Mattias Wingstedt
Each intelligent shield needs a micro controller to implement the intelligent shield protocol.
The shield system uses the I2C bus, but adds dynamic address allocation. Therefore the will never be an address conflict between shields. The I2C bus is the low-level signalling used by the intelligent shields, above they use a the same higher level protocol. The I2C bus is used in multi-master mode, to enable a shield to send an interrupt on the bus. Multi-master means that there are several nodes on the bus that can initiate communication.
Apart from the I2C bus the intelligent shield system also contains an SPI bus, though the Slave Select (SS) signal is missing. To activate the SPI bus on a shield the equivalent of a Slave Select command is sent as a command over the I2C bus.
+5V
+3.3V
VIN
GND
SHIELD ENABLE
SCL
SDA
SCLK
MOSI
MISO
All signals but the Shield Enable is connected as a straight bus to every shield. The Shield Enable on the other hand is connected as both an input and an output signal. Each shields Shield Enable Output is connected to the next shields Shield Enable Input. This makes it possible to enable just one shield at a time.
The dynamic address resolution algorithm uses the Shield Enable to wake each shield in order, and give a unique address to each newly enabled shield. This algorithm has the advantage that the physical layout of the shields also become the virtual layout. When programming the fourth physical shield will also be the fourth logical shield.
Higher level software
Each shield implements a higher level protocol that uses I2C. The dynamic address resolution algorithm is part of this protocol. Other functions of the higher level protocols are:
Reflection. It should be possible to ask a shield what it can do.
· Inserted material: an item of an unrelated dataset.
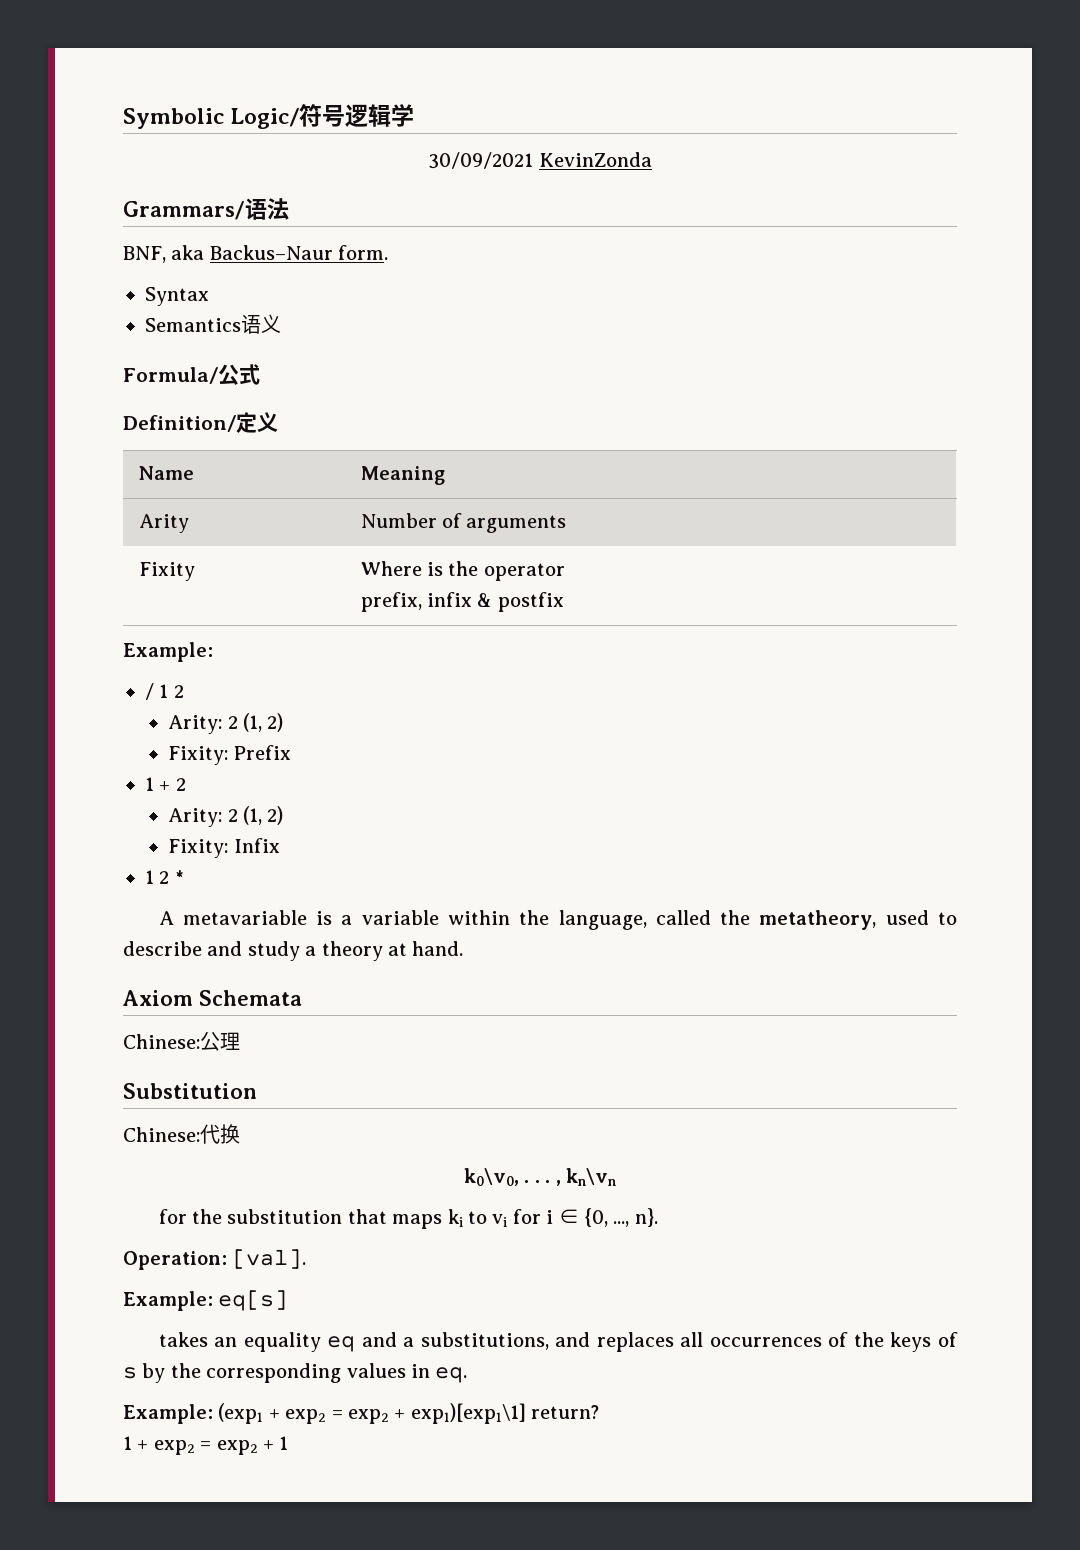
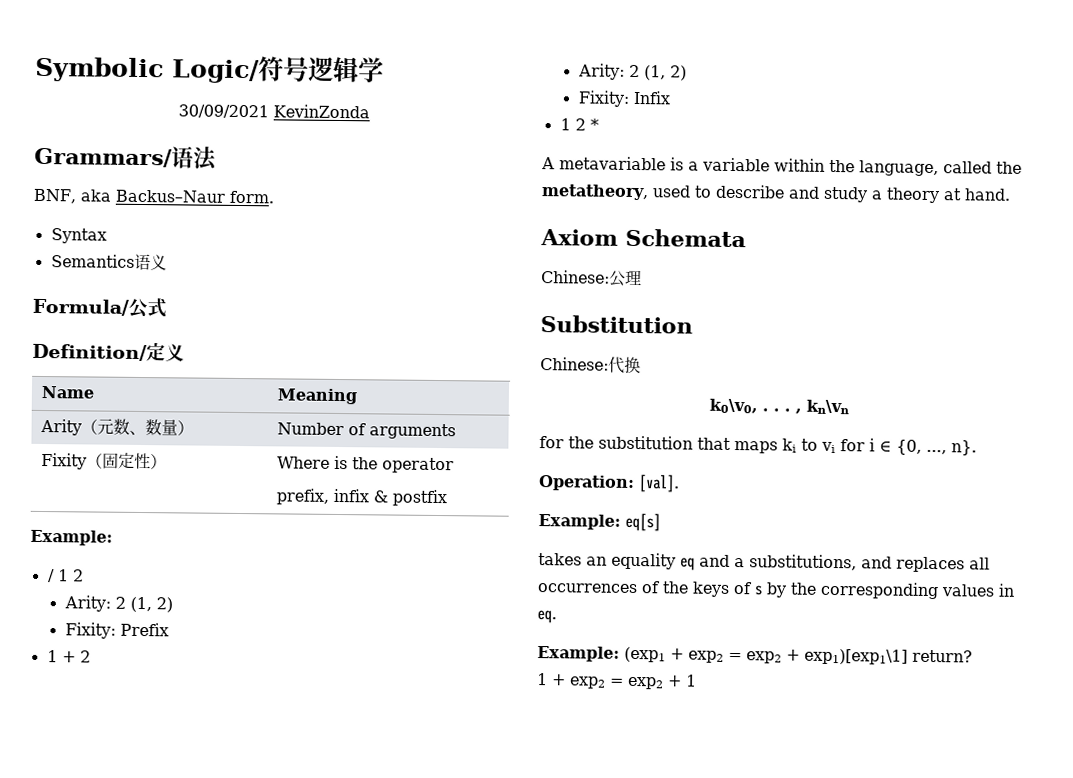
(189, 523) none -> [81,418,195,436] （元数、数量）
(195, 571) none -> [86,452,168,470] （固定性）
Configuration. Some shields can be used in different ways. For example, a motor shield may be able to drive two DC motors or one stepper motor. For such a shield the user needs to configure what kind of motor has been connected. It is also possible to configure a static address, in case you need to use the shield in an existing I2C system that does not implement the high level protocol.
Configuration is also necessary to make it easy to bind the hardware to your software. For example giving a name to a motor. You could configuring that shield one has the motor named “left” and shield two has the motor named “right”. Then just use the names "left" and "right" in your software.
Debug. During development of a shield firmware it helps if you can get debug messages.
Firmware updates. Since each shield has a micro controller we are going to need to update its firmware. To make it easy we should be able to do that through the intelligent shield bus.
Of course the higher level protocol also has commands that actually do things, such as set the speed of a motor, the number of steps to move a stepper, and so forth. The commands are standardized – it does not matter which motor shield you use, they all use the same commands.
Backwards compatibility
As described above an intelligent shield can be configured with a static I2C address. After it has been given a static I2C address it can be used as any other I2C component. Thus an intelligent shield will work just fine as a shield for any system that uses I2C.
Any old shield or component that uses I2C can also be used together with intelligent shields. Just tell the new system that one, or more, I2C addresses are taken. The dynamic address resolution skips these addresses. Thus new and old can co-exist.
Furthermore, an old Arduino and shield can be made into a new intelligent shield. You just have to make a sketch that implements the commands necessary to use the old shield, and load it to your Arduino. Then the combination will make an excellent new intelligent shield. You do not have to throw away any old hardware just to use this new system.
Use existing CPU boards
This project will not build a CPU board. The idea is to provide a new, shield system...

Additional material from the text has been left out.